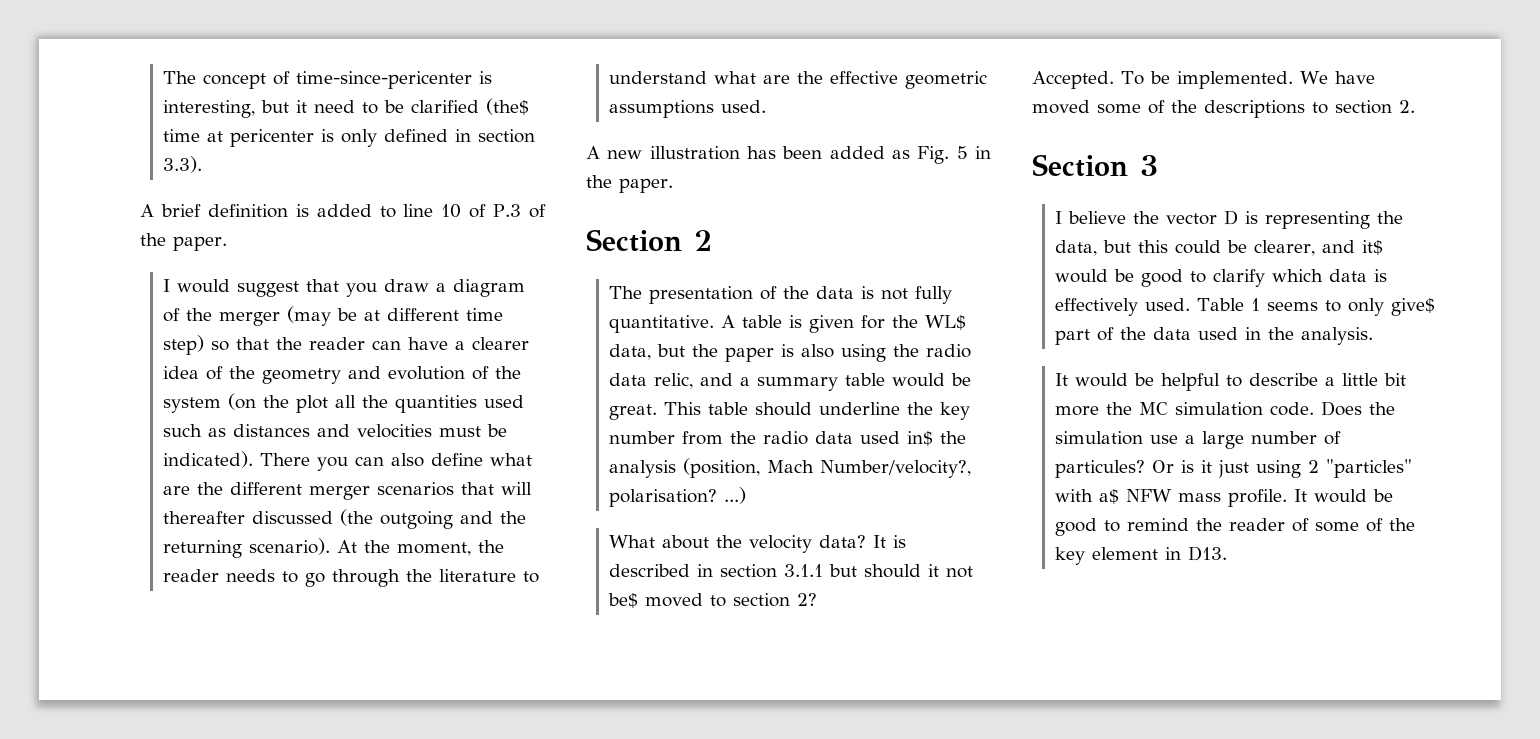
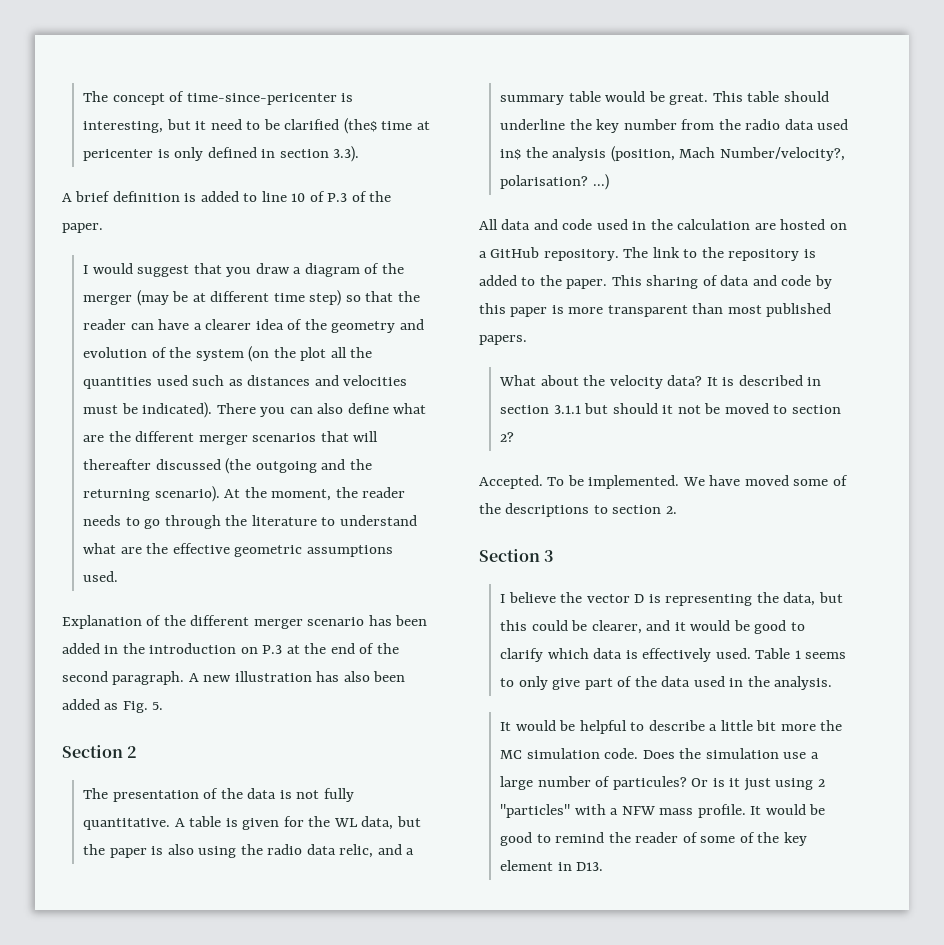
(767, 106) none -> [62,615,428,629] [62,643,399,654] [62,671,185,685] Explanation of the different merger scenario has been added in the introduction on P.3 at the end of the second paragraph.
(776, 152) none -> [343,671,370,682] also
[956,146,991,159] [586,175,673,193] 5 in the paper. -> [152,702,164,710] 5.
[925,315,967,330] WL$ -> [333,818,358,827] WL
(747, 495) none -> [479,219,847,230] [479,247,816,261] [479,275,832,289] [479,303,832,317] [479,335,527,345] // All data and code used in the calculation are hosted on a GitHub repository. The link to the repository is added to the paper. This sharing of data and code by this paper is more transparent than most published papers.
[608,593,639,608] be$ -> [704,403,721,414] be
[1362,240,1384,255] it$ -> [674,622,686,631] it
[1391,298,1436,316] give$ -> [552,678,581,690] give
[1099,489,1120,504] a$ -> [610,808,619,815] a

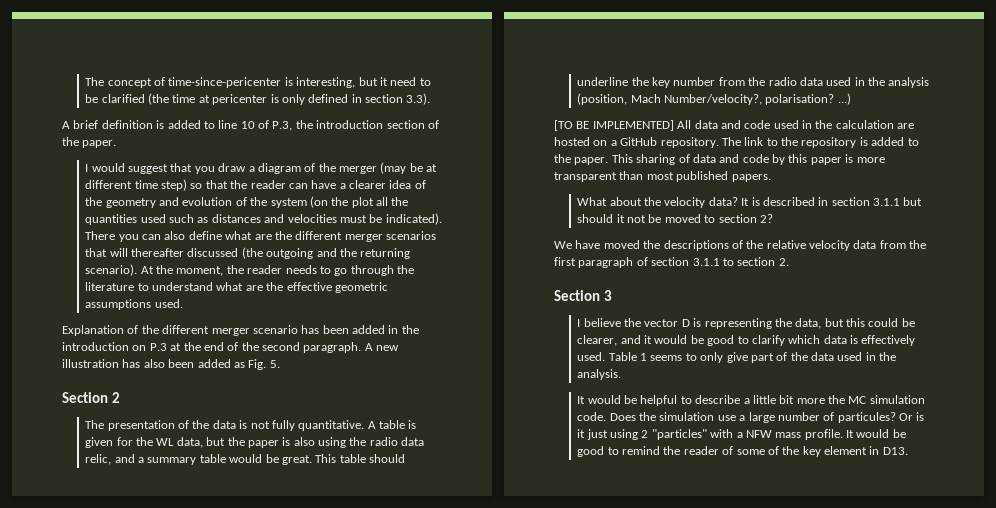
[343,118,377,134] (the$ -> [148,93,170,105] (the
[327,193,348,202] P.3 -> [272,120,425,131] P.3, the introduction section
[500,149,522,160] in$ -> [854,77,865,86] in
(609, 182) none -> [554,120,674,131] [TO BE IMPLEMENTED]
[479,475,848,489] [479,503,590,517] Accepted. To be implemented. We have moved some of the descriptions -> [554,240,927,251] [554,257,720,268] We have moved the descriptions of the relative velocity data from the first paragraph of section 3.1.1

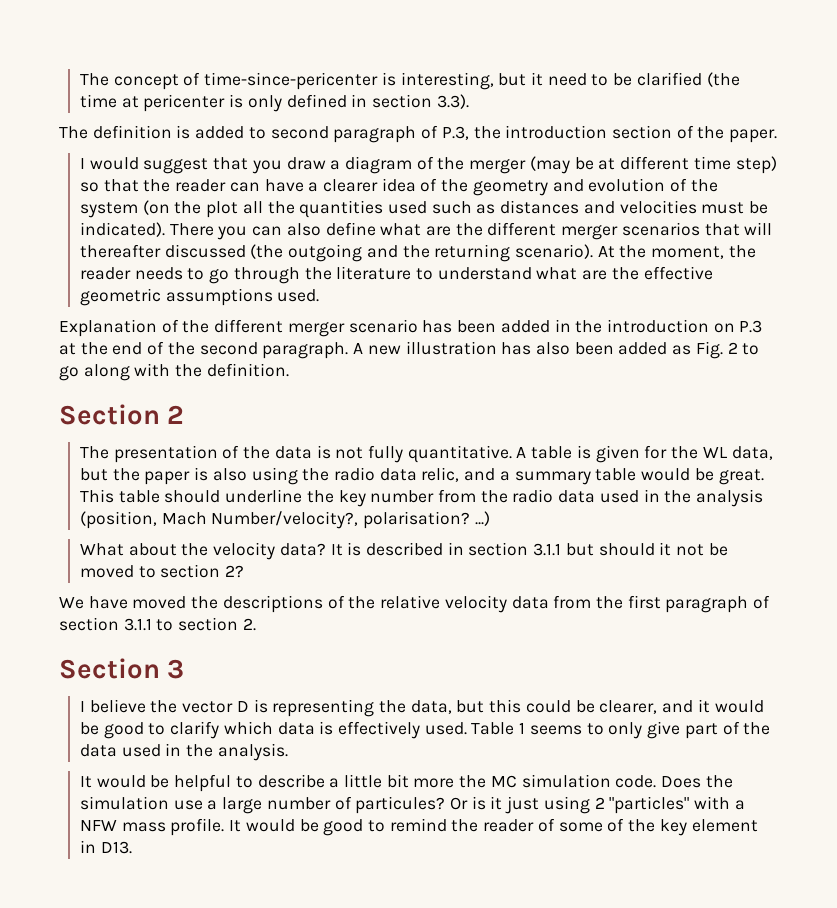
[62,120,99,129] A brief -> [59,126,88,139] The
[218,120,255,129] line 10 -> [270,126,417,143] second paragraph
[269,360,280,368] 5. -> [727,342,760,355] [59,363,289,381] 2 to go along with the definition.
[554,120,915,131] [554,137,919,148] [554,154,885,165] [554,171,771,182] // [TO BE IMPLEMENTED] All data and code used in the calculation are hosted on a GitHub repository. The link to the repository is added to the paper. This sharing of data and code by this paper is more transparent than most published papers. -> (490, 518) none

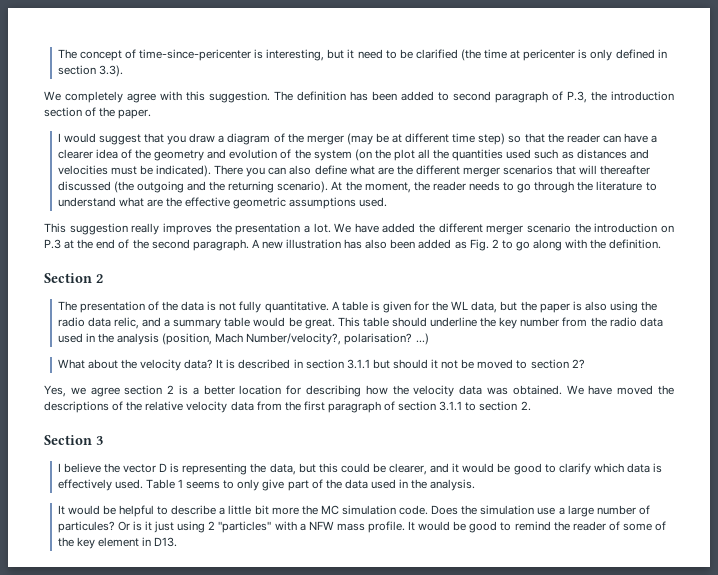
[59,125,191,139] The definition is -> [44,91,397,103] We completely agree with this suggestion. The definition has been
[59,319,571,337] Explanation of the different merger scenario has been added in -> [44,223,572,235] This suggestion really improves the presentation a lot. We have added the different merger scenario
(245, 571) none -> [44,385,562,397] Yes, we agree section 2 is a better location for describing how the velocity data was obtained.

○ ○ ○ ○ ○ ○ ○

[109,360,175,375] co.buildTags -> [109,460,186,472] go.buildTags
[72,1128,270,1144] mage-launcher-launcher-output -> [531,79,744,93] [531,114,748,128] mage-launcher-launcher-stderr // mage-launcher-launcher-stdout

○ ○ ○ ○ ○ ○ ○

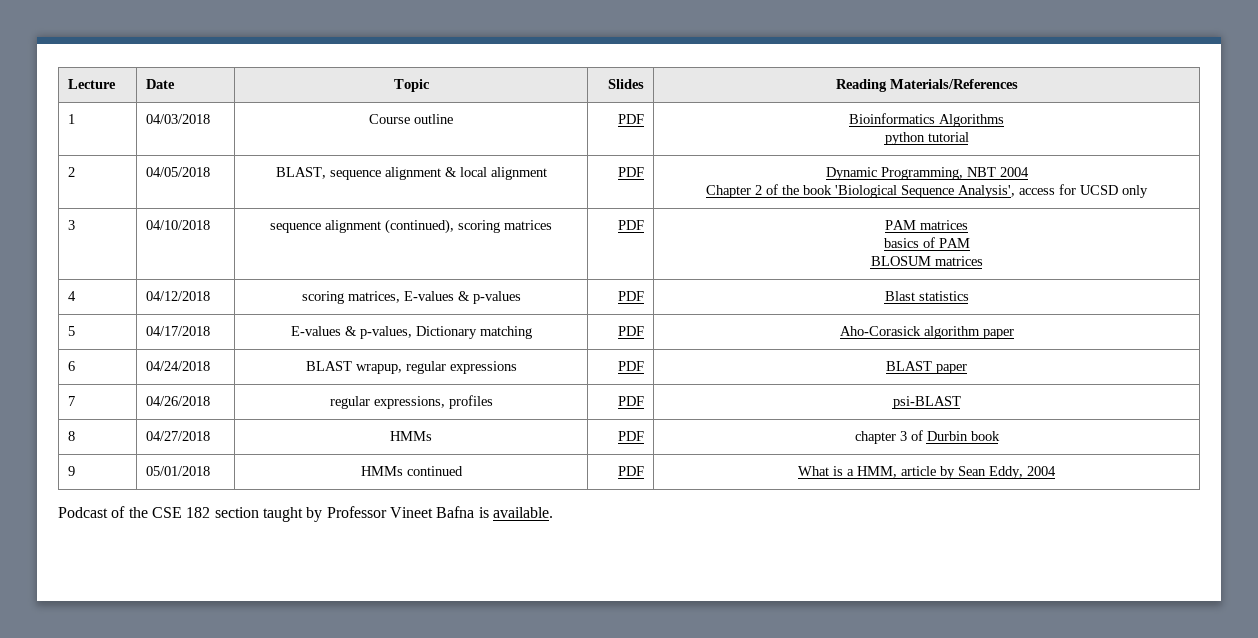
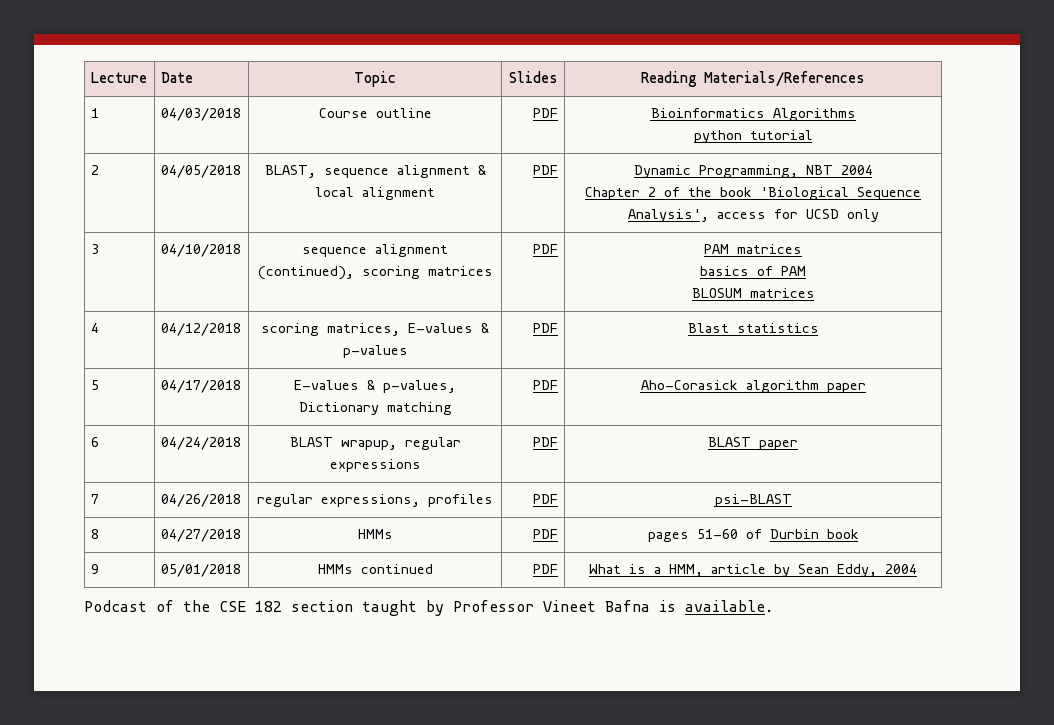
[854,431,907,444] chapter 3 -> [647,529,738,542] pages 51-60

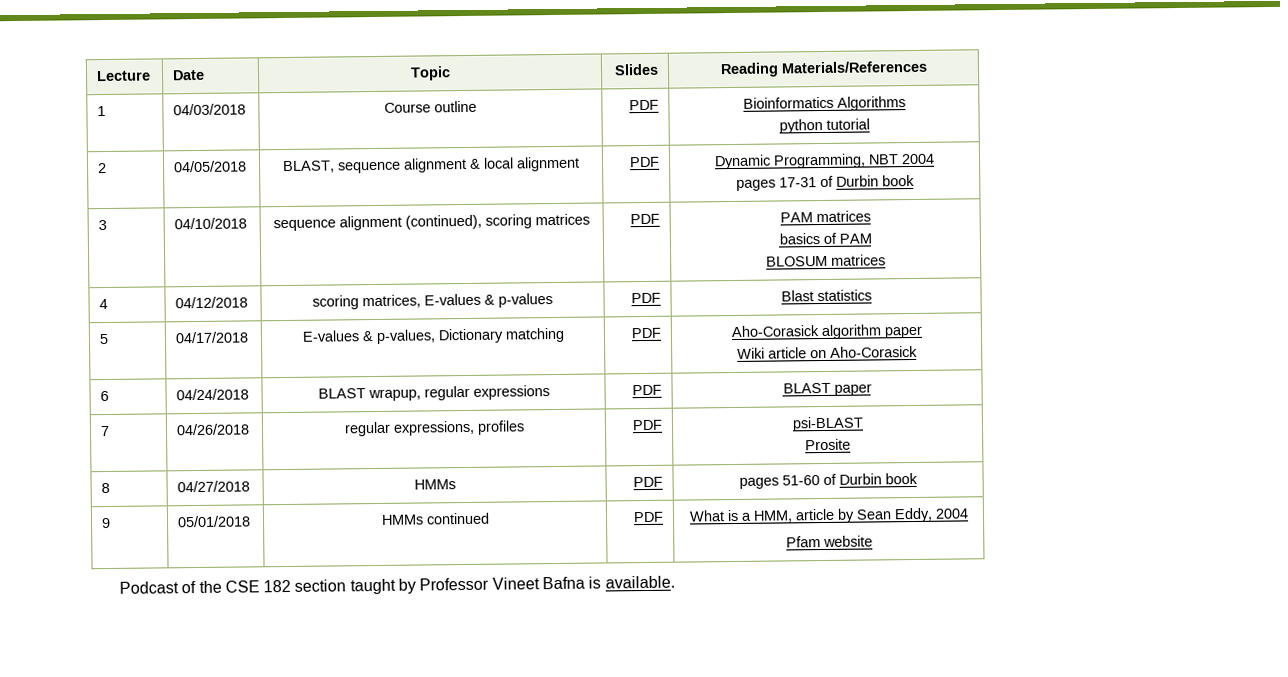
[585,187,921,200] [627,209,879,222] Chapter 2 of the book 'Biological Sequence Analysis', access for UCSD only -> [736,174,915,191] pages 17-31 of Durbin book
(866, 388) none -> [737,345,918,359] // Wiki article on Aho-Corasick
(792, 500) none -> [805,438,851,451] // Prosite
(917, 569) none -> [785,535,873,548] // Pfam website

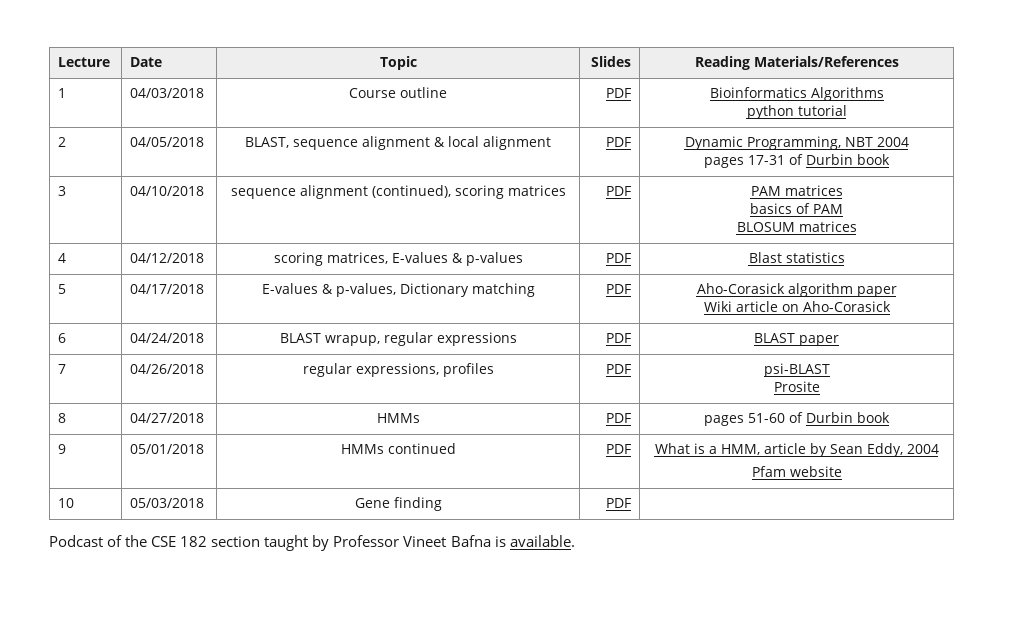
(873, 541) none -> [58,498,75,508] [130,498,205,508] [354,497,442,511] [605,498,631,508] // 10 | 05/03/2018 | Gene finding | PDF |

○ ○ ○ ○ ○ ○ ○

TASK ITEM
Though the entries above contain pictures, none should be copied; reproduce only the lines between the one holding "(767, 106) none" and the one holding "[218,120,255,129] line 10", inclusive, exactly as written.

ANSWER SECTION
(767, 106) none -> [62,615,428,629] [62,643,399,654] [62,671,185,685] Explanation of the different merger scenario has been added in the introduction on P.3 at the end of the second paragraph.
(776, 152) none -> [343,671,370,682] also
[956,146,991,159] [586,175,673,193] 5 in the paper. -> [152,702,164,710] 5.
[925,315,967,330] WL$ -> [333,818,358,827] WL
(747, 495) none -> [479,219,847,230] [479,247,816,261] [479,275,832,289] [479,303,832,317] [479,335,527,345] // All data and code used in the calculation are hosted on a GitHub repository. The link to the repository is added to the paper. This sharing of data and code by this paper is more transparent than most published papers.
[608,593,639,608] be$ -> [704,403,721,414] be
[1362,240,1384,255] it$ -> [674,622,686,631] it
[1391,298,1436,316] give$ -> [552,678,581,690] give
[1099,489,1120,504] a$ -> [610,808,619,815] a

[343,118,377,134] (the$ -> [148,93,170,105] (the
[327,193,348,202] P.3 -> [272,120,425,131] P.3, the introduction section
[500,149,522,160] in$ -> [854,77,865,86] in
(609, 182) none -> [554,120,674,131] [TO BE IMPLEMENTED]
[479,475,848,489] [479,503,590,517] Accepted. To be implemented. We have moved some of the descriptions -> [554,240,927,251] [554,257,720,268] We have moved the descriptions of the relative velocity data from the first paragraph of section 3.1.1

[62,120,99,129] A brief -> [59,126,88,139] The
[218,120,255,129] line 10 -> [270,126,417,143] second paragraph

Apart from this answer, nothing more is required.